◆ **TASK GOAL**: Copying nothing before it, reproduce the line that holds "default är info)" and every line after it in the data, exactly.

◆ **TASK DATA**:
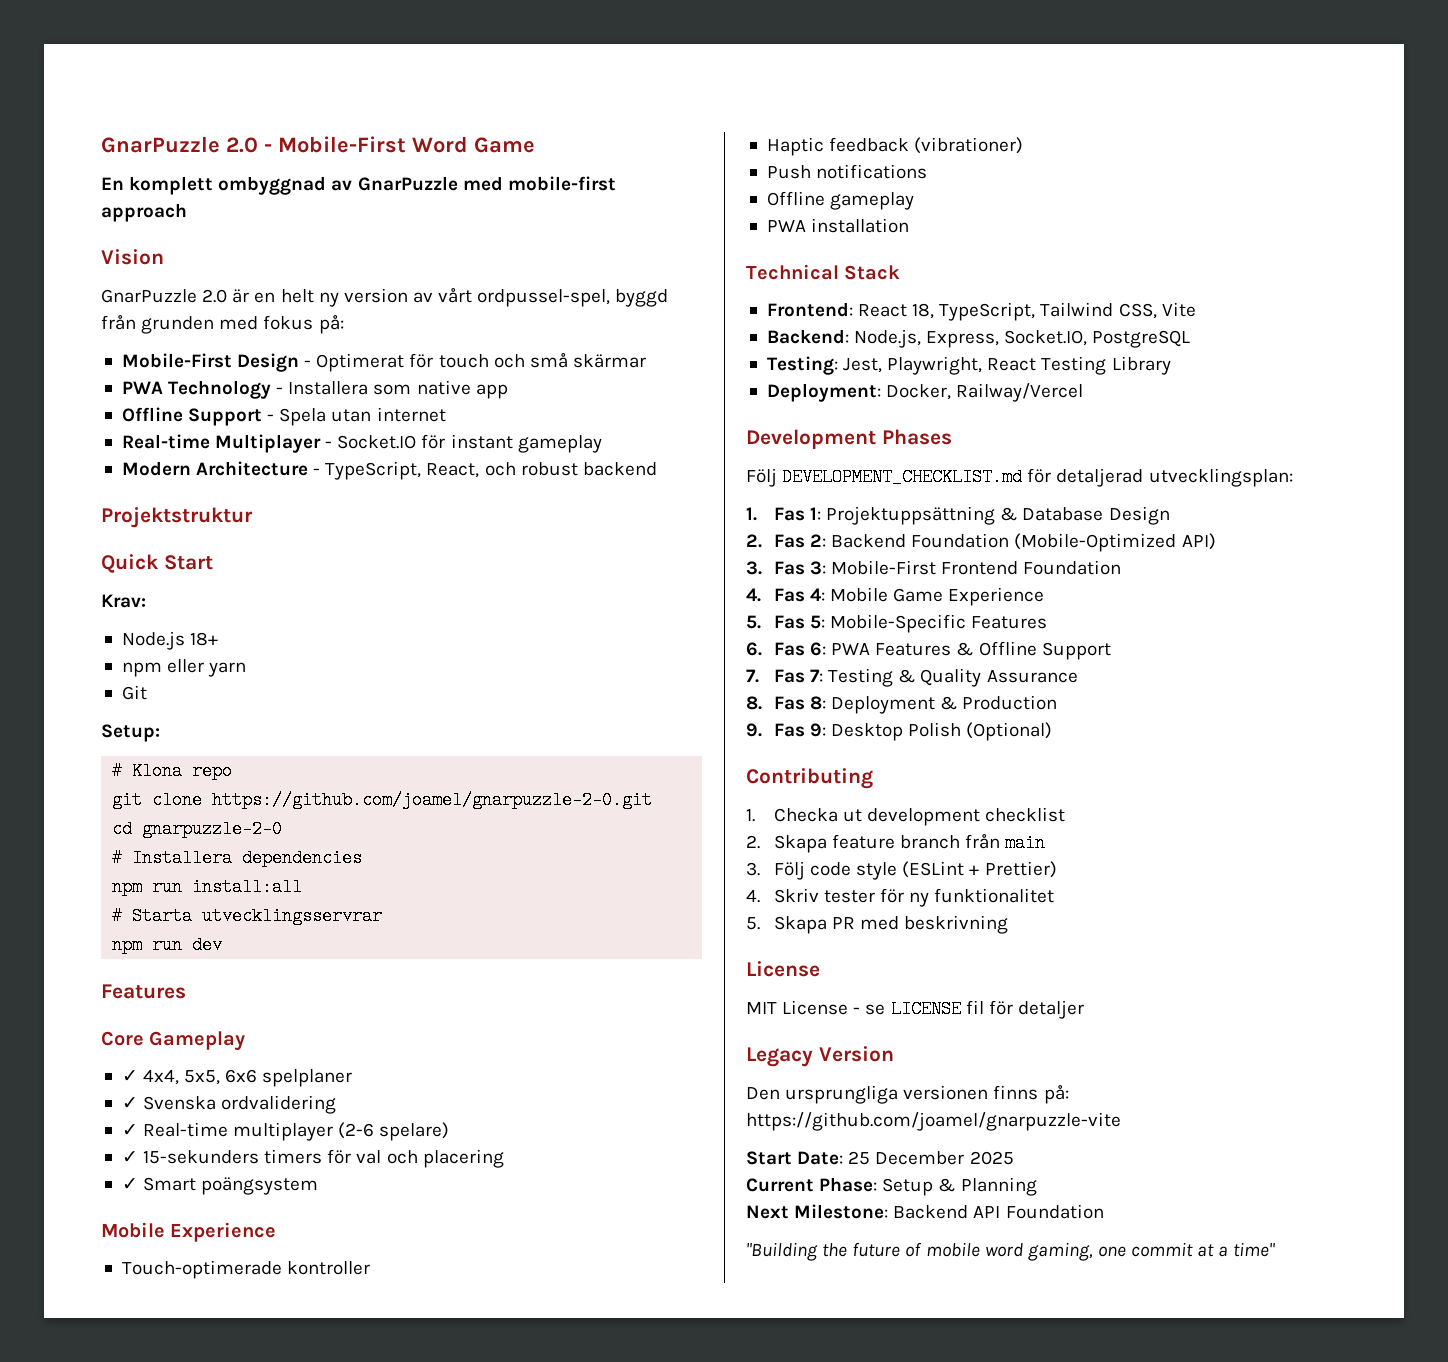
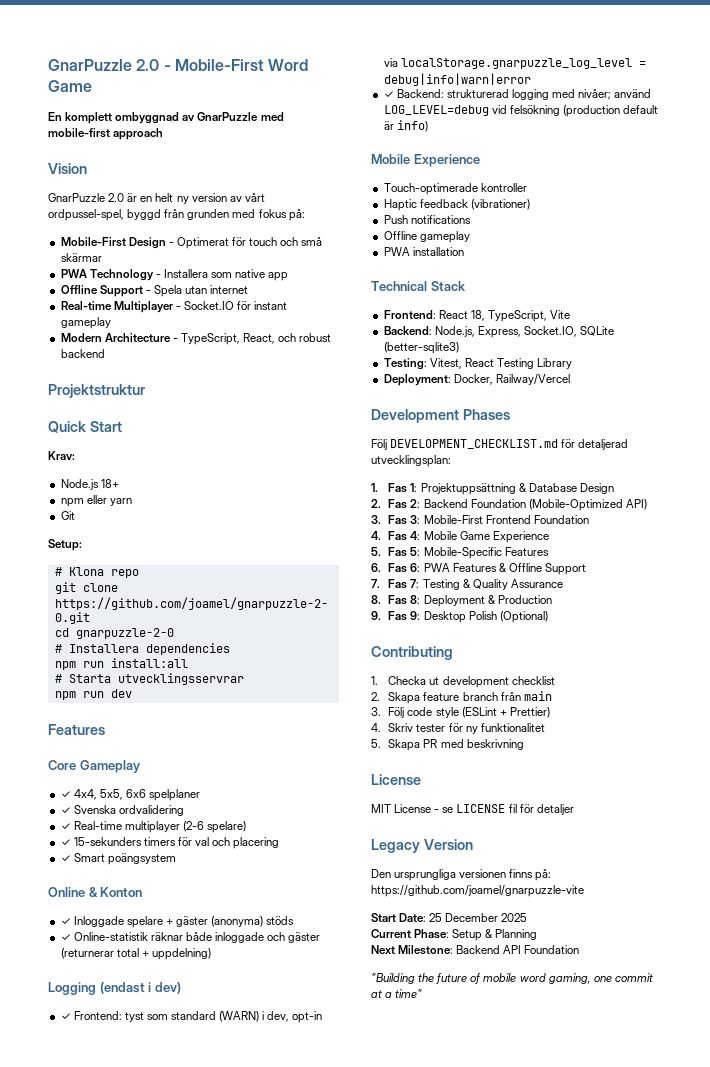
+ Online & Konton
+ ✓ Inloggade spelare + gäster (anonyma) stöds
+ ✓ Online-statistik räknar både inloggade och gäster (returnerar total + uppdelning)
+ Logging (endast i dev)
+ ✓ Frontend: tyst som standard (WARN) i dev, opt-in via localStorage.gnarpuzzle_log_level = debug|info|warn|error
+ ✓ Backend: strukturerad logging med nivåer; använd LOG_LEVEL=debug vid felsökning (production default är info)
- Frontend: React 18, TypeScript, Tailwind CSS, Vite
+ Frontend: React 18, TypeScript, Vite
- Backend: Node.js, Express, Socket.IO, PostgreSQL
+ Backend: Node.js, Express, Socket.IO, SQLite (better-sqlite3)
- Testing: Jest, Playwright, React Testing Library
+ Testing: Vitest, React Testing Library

◆ **OUTPUT OF THE TASK**:
+ ✓ Backend: strukturerad logging med nivåer; använd LOG_LEVEL=debug vid felsökning (production default är info)
- Frontend: React 18, TypeScript, Tailwind CSS, Vite
+ Frontend: React 18, TypeScript, Vite
- Backend: Node.js, Express, Socket.IO, PostgreSQL
+ Backend: Node.js, Express, Socket.IO, SQLite (better-sqlite3)
- Testing: Jest, Playwright, React Testing Library
+ Testing: Vitest, React Testing Library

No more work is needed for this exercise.